== Task to carry out ==
Your answer must be an exact copy of the records below, minus the pictures.

== Dataset extract ==
....................

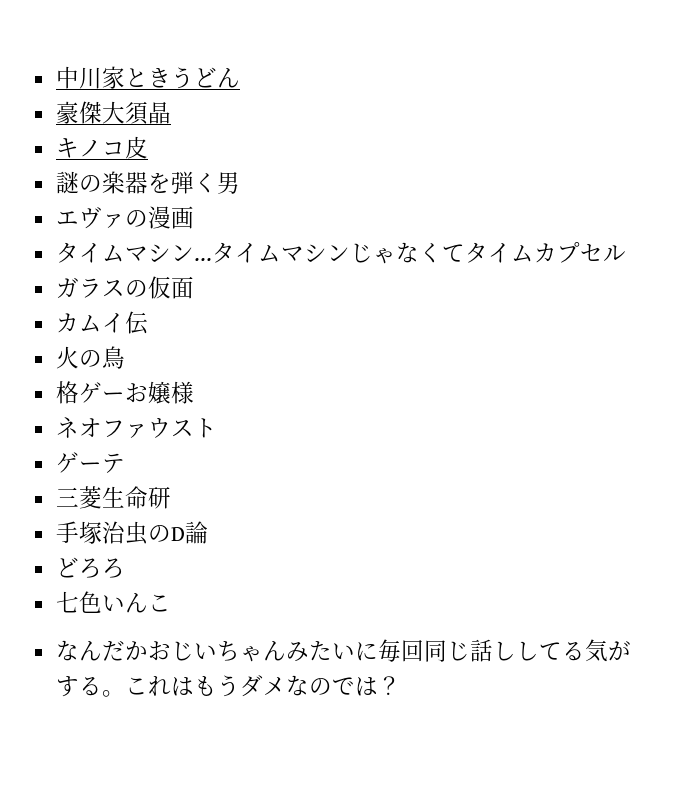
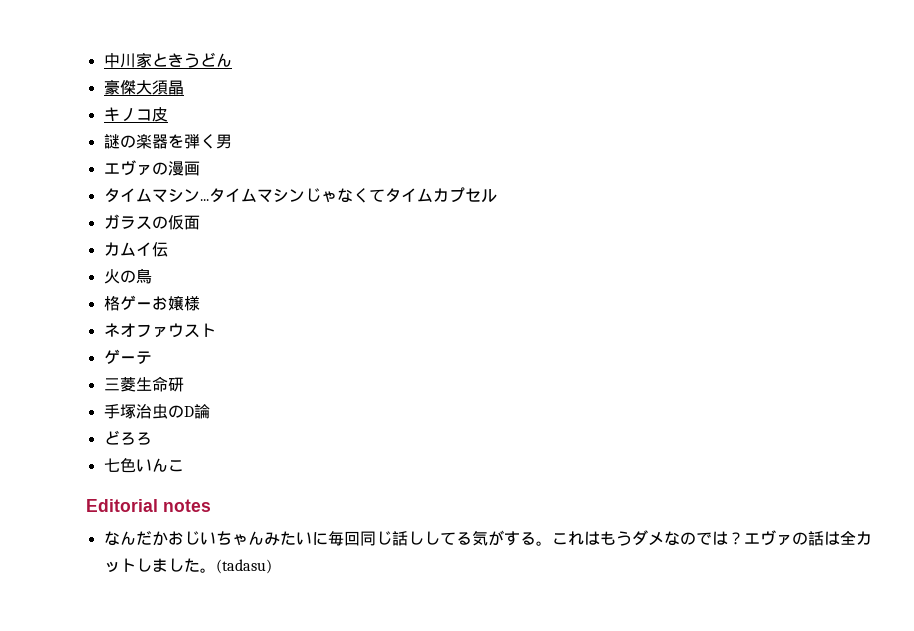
+ Editorial notes
+ エヴァの話は全カットしました。(tadasu)

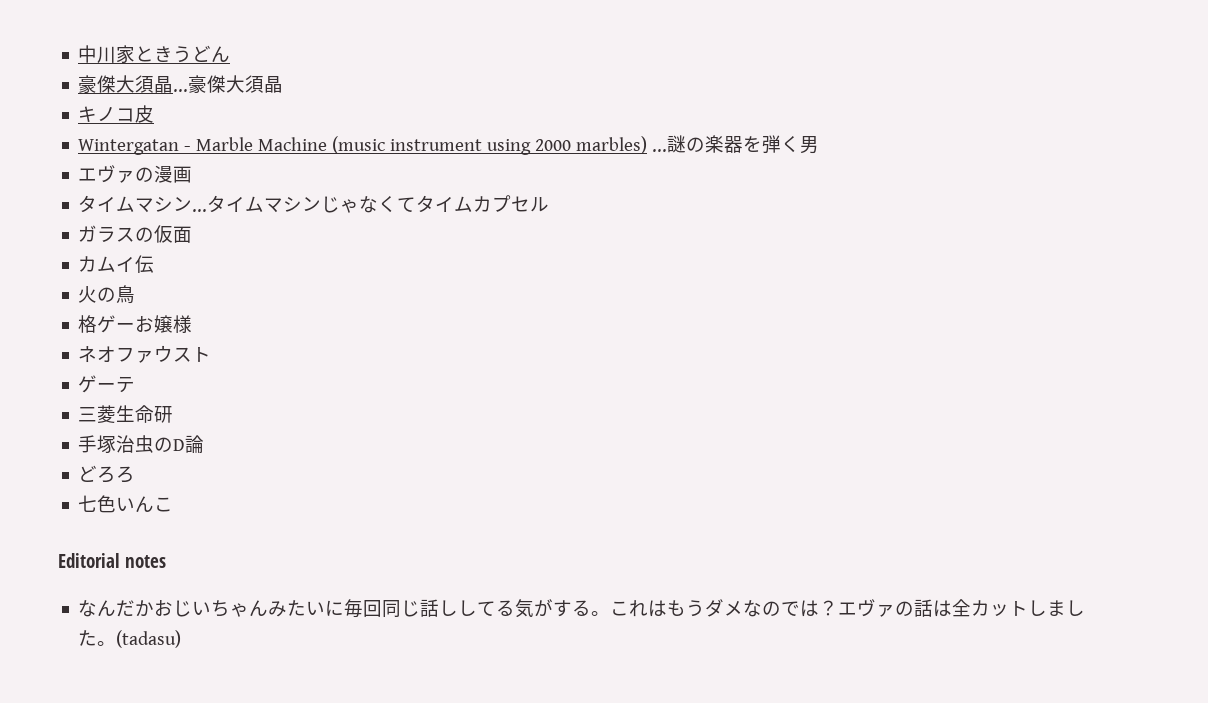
- 豪傑大須晶
+ 豪傑大須晶...豪傑大須晶
+ Wintergatan - Marble Machine (music instrument using 2000 marbles) ...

....................

== Problem solution ==
+ Editorial notes
+ エヴァの話は全カットしました。(tadasu)

- 豪傑大須晶
+ 豪傑大須晶...豪傑大須晶
+ Wintergatan - Marble Machine (music instrument using 2000 marbles) ...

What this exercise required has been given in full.